I remember a time when I did something other than sleep and work, but those memories are getting dimmer and dimmer. Today marks the seventh day of the longest damn week of my life. This week was my first week in the galley, or kitchen, working at the pot and pan washing station for the dual purposes of helping offset the costs of me being in Piney Point and to make sure none of us are afraid of hard work.
I actually don't mind the work itself. I have two stations each with a three basin sink, used cookware piles up on one side and I pile it up clean on the other. I am always wet, my hands hurt from the steel wool and cleaning agents, but the task is not beyond my abilities. If we were just working one meal a day (one 4-5 hour shift), I probably wouldn't even mention it except in passing. But I wake up at 0400 and go to sleep at 2200. Wake up at 0400 and get in the galley by 0430 (in uniform, shaven and maintained to an unnecessarily high standard), then work with a quick breakfast break until 0900. Then we get a "break" in which we are required to go to the gym, stretch, do calisthenics, and then run a damn treadmill until 1030. Then we are on lunch shift, working again without pause, scrubbing and scrubbing and scrubbing until 1400, when we get another "break" that affords us the opportunity to clean the bathroom and common areas. This is followed by the 1530 dinner shift that nominally runs until 1930, but usually takes an hour longer. Then we have inspection, where every little (and big) mistake is pointed out in great detail and corrected, making us lucky to get back out of uniform by 2130 and asleep by 2200. I am seven days in, with seven more to go, each shift stretching out to feel like its own day and before you ask, no, we do not get the weekends off.

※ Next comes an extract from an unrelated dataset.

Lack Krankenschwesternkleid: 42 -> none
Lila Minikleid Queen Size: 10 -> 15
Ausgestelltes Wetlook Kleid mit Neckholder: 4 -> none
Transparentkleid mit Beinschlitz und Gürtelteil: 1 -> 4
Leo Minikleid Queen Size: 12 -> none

And this is only the first of the two galley rotations.
They do it to make you hurt and to make you tired and to make you reevaluate why you ever left that desk job in the first place. The older classes and administrators say that the galley is what breaks people, where you find out who is lazy and who is an asshole and who can't cut long hours of hard labor, so that they can be kicked out before they get on a ship and make the union look bad. And, indeed, after an altercation yesterday we have four clowns (from a class of twelve, remember) on the knife's edge from being cut, who may be cut in any case once the regular administrators show up and take their hands to the situation. People are stressed, people are tired, people are complaining and starting to hate each other, except, of course, for your humble correspondent. I have three advantages over everyone else that make my job, acknowledged as the shittiest in the kitchen, easier than everyone else's.

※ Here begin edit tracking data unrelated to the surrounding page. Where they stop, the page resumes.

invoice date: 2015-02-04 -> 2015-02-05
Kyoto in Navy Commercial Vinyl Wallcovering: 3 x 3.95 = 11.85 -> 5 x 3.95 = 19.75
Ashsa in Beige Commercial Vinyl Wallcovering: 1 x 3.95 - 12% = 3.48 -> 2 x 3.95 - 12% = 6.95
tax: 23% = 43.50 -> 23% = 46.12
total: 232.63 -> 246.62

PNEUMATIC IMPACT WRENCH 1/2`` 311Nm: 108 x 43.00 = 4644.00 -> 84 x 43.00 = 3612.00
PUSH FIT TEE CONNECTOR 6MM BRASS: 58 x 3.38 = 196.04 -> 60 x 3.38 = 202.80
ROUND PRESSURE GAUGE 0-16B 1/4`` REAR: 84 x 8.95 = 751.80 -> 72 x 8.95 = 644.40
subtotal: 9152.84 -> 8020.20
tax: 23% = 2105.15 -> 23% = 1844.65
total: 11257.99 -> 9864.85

The first is that I am awesome. Just being awesome can carry you pretty far in life, and I have never regretted the decision to be great.
The second is that before I came up here I was studying Buddhism and the old Stoic philosophers. What was initially only an intellectual exploration has been so fantastically applicable to a boring and stressful job that I am in danger of converting. While the two have very different takes on a lot of things, one common teaching in particular is allowing me to endure much better than anyone else in the class. To paraphrase in modern terms, the idea is that the person who I am is only the mind. The body exists only carry the mind around and anything external to the mind is just that, external. The external world is full of chaos and suffering and all sorts of problems (though these problems vary depending on who you talk to) and often completely beyond my control. The mind, however, can be wholly within my control. The key, then, is to simply allow the external world to remain external, and keep the mind disciplined.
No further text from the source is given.